What the task asks: The required output is the line containing "of Yuan Dang" followed by every later line through the end of the data, all reproduced exactly.

Exercise data:
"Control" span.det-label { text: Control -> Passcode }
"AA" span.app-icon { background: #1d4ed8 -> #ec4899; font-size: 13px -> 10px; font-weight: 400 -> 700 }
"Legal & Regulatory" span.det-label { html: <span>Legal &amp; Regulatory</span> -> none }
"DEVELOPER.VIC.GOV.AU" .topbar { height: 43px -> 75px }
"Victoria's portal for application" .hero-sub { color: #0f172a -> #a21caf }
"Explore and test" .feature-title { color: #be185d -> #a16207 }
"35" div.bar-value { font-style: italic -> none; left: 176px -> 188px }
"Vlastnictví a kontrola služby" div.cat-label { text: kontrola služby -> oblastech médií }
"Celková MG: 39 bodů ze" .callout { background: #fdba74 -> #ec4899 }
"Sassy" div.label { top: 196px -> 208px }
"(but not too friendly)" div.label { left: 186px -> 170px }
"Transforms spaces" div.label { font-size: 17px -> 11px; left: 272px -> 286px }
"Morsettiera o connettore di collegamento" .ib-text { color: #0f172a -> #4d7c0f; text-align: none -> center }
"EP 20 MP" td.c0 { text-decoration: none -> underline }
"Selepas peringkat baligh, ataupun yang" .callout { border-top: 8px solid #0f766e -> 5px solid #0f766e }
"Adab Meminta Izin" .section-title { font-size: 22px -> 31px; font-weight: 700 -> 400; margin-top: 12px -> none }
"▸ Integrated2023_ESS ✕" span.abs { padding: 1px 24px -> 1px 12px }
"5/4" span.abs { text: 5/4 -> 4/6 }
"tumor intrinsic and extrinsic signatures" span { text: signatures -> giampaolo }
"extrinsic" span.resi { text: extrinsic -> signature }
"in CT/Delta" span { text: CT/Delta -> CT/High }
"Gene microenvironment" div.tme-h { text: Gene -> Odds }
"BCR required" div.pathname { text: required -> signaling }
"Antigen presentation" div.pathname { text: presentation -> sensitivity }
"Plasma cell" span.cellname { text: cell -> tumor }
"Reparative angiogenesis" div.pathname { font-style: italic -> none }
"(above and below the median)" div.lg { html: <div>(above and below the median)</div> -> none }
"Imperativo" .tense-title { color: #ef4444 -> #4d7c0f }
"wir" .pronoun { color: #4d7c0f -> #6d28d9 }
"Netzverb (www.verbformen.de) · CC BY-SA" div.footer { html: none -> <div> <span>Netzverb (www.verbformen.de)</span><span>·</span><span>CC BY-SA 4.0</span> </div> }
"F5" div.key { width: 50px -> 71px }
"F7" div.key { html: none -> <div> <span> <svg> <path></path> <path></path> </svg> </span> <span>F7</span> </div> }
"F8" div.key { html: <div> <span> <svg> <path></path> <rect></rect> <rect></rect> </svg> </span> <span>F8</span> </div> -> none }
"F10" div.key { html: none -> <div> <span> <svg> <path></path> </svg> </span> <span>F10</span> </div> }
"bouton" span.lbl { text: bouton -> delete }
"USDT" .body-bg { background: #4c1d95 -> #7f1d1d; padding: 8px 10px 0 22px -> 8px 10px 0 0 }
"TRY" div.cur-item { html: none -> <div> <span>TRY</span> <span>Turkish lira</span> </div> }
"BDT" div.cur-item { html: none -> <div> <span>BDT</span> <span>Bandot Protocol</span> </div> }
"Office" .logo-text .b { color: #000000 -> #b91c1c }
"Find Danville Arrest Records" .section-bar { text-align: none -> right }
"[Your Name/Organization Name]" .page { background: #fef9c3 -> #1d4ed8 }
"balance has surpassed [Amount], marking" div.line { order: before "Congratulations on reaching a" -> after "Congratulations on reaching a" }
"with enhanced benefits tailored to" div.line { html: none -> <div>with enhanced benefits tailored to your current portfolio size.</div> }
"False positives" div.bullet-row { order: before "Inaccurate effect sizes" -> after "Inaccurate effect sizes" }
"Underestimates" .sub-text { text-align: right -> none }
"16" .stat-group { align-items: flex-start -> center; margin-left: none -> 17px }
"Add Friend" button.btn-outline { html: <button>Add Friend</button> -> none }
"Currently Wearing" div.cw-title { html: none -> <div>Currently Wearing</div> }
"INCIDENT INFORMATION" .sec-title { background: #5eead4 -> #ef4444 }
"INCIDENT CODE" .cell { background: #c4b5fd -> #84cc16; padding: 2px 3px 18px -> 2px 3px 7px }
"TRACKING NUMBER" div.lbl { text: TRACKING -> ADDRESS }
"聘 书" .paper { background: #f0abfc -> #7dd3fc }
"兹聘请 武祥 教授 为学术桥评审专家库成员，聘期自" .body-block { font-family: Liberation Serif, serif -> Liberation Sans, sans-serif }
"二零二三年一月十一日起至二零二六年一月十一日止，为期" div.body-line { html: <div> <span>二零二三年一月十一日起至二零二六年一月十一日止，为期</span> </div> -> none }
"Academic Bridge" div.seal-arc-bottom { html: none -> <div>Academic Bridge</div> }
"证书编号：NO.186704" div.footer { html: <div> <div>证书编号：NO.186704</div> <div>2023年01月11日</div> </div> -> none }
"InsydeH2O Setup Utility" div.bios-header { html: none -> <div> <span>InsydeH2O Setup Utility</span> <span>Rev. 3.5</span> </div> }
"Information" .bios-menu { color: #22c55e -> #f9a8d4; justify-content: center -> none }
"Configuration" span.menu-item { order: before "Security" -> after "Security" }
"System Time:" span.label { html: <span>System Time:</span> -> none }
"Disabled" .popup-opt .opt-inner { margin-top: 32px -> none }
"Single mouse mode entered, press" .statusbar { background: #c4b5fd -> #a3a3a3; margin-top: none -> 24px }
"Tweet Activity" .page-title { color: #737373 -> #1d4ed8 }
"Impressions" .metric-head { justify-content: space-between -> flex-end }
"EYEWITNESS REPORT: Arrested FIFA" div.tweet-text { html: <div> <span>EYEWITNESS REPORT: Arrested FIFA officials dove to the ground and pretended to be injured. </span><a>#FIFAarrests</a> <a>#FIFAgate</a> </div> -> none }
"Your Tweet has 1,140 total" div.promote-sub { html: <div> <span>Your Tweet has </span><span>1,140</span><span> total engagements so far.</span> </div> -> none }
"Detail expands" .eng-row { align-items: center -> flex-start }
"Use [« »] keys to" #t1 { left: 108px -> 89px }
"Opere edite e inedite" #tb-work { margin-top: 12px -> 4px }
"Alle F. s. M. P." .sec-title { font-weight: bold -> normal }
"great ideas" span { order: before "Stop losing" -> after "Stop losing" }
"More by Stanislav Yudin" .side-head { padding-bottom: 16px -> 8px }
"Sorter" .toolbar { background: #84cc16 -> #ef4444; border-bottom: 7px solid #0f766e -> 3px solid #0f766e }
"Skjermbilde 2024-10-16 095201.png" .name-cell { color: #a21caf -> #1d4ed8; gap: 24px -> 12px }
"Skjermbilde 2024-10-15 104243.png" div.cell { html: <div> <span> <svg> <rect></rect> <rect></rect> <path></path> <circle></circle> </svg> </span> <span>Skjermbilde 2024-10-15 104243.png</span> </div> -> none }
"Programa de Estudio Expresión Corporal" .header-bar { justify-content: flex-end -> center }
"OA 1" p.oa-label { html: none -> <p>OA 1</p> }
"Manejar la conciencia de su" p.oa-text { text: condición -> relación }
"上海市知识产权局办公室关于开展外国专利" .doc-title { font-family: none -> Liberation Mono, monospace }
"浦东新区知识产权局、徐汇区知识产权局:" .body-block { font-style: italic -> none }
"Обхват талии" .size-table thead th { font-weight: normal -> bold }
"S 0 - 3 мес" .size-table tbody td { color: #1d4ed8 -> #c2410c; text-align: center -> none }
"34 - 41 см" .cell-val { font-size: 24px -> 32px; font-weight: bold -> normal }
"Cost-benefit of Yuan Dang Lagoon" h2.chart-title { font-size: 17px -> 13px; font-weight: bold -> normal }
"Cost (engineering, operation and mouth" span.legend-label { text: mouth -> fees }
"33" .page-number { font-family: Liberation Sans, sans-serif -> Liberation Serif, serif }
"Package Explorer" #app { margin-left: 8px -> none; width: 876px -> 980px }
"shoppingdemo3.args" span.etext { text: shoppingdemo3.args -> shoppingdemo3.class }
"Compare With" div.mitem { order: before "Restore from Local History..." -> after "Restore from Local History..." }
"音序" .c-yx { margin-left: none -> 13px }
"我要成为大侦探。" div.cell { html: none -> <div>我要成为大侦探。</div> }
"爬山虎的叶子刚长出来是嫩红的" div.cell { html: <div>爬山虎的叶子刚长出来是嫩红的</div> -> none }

Solution for this problem:
"Cost-benefit of Yuan Dang Lagoon" h2.chart-title { font-size: 17px -> 13px; font-weight: bold -> normal }
"Cost (engineering, operation and mouth" span.legend-label { text: mouth -> fees }
"33" .page-number { font-family: Liberation Sans, sans-serif -> Liberation Serif, serif }
"Package Explorer" #app { margin-left: 8px -> none; width: 876px -> 980px }
"shoppingdemo3.args" span.etext { text: shoppingdemo3.args -> shoppingdemo3.class }
"Compare With" div.mitem { order: before "Restore from Local History..." -> after "Restore from Local History..." }
"音序" .c-yx { margin-left: none -> 13px }
"我要成为大侦探。" div.cell { html: none -> <div>我要成为大侦探。</div> }
"爬山虎的叶子刚长出来是嫩红的" div.cell { html: <div>爬山虎的叶子刚长出来是嫩红的</div> -> none }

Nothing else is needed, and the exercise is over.